Primary glaucoma can be:

  • open-ended: is characterized by a gradual increase in IOP, so it is not immediately noticed by patients. Its name is explained by the fact that with this form of disease the iris-corneal angle is open.
  • closed-end: , short-term and then long-lasting moments of pressure increase inside the eye occur, which leads to an acute attack of glaucoma, when the eye becomes hard as a stone.
  • mixed: combines features open-angle and angle-closure glaucoma.
  • with normal IOP: occurs due to impaired blood circulation within the optic nerve itself.
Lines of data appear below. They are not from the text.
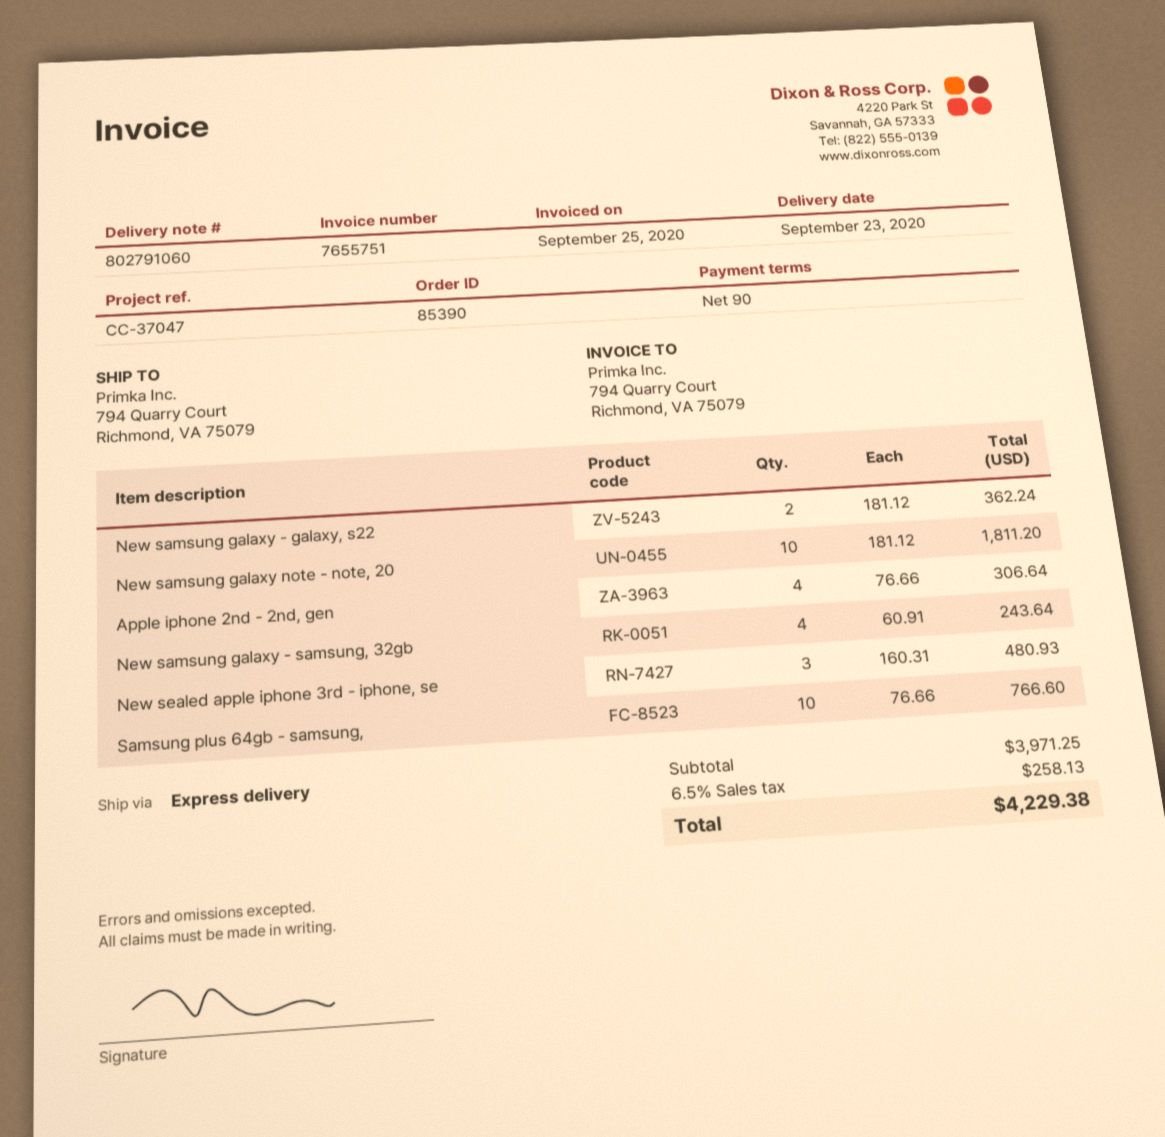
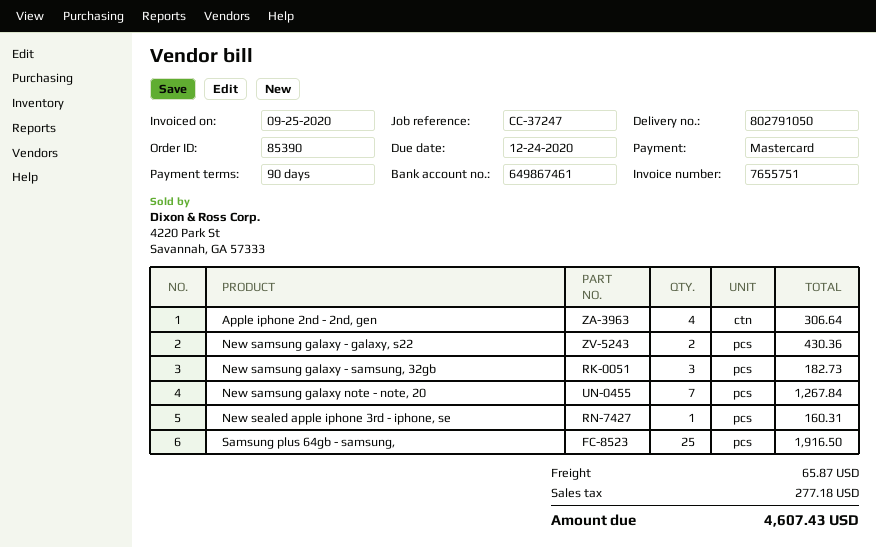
delivery note number: 802791060 -> 802791050
reference: CC-37047 -> CC-37247
New samsung galaxy - galaxy, s22: 2 for 362.24 -> 2 for 430.36
New samsung galaxy note - note, 20: 10 for 1811.20 -> 7 for 1267.84
New samsung galaxy - samsung, 32gb: 4 for 243.64 -> 3 for 182.73
New sealed apple iphone 3rd - iphone, se: 3 for 480.93 -> 1 for 160.31
Samsung plus 64gb - samsung,: 10 for 766.60 -> 25 for 1916.50
shipping: none -> 65.87
tax: 258.13 -> 277.18
total: 4229.38 -> 4607.43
Mechanism for the development of the

problem The main processes that arise in the eye analyzer for glaucoma are:

  1. Due to a number of reasons, there is a violation of the outflow of intraocular fluid.
  2. Because of the large amount of fluid in the eyeball, IOP increases.
  3. In all tissues of the eye, blood flow is disturbed.
  4. There is a lack of oxygen in the tissues of the eye, in particular, at the point of exit of the optic nerve.
  5. Nerve fibers are compressed in the area of ​​their exit from the eyeball, which subsequently leads to their death.
  6. There is a glaucomatic optic neuropathy( all fibers from the retina to the brain suffer) and the optic nerve is atrophied.

Symptoms of

The main symptoms of glaucoma in its various manifestations are:

  • increased intraocular pressure,
  • decrease in visual field,
  • of the optic nerve.

Although an increase in IOP is difficult to notice, especially when the most common open-angle glaucoma occurs, with the slightest discomfort or visual impairment, you should consult your doctor to avoid menacing consequences.
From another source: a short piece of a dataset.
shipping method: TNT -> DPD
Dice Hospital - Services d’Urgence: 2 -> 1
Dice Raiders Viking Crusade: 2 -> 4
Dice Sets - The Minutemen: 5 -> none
Increased pressure inside the eye can be suspected at the following signs:

  • discomfort in the eyes, heaviness and eye strain,
  • fog in the eyes, the presence of a "mesh" in front of the eyes,
  • in the eyes,
  • appearance of "rainbow circles" when looking at the light,for example, a light bulb,
  • eye moisturizing,
  • pain around the eyes,
  • impaired ability to see at dusk.

Acute attack of glaucoma

An acute attack of glaucoma is usually called a condition in which intraocular pressure suddenly rises above the mark of fifty millimeters of mercury. The causes of an acute attack of glaucoma are:

  • physical labor with a prolonged inclination of the head;
  • nervous shock and emotional overexertion;
  • supercooling;
  • excessive fluid intake;
  • taking certain medications;

Sometimes an acute attack of glaucoma can occur without obvious reasons, which often happens in elderly patients suffering from a glaucoma of the closed type.
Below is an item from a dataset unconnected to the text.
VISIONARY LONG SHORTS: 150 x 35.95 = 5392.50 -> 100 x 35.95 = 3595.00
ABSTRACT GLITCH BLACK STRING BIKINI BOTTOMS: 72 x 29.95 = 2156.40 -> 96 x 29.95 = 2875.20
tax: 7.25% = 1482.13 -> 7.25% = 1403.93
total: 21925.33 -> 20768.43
Symptoms of acute attack of glaucoma:

  • intense headache and eye pain;
  • vomiting and nausea;
  • fever and chills;
  • heart rate irregularities;
  • reddening of the eyes and dilating the pupil, changing its color;
  • increased lachrymation and swelling;
  • photophobia;
  • increased density of the eyeball;
  • general weakness.

If the above signs of occur, the following should be done:

  • should be dripped into the glaucoma-affected eye of Pilocarpine or Timolol. These medications should be administered every fifteen minutes within an hour of the onset of the attack;
  • take inwards 0.5 grams of Diacarb, Fonurita or Diamox;
  • put a mustard compress on the calves of the feet;
  • go to the department of ophthalmology to measure intraocular pressure and receive medical care.

Diagnosis of the disease

Timely diagnosis of glaucoma is very important to prevent the consequences and the threat of complete blindness of the patient.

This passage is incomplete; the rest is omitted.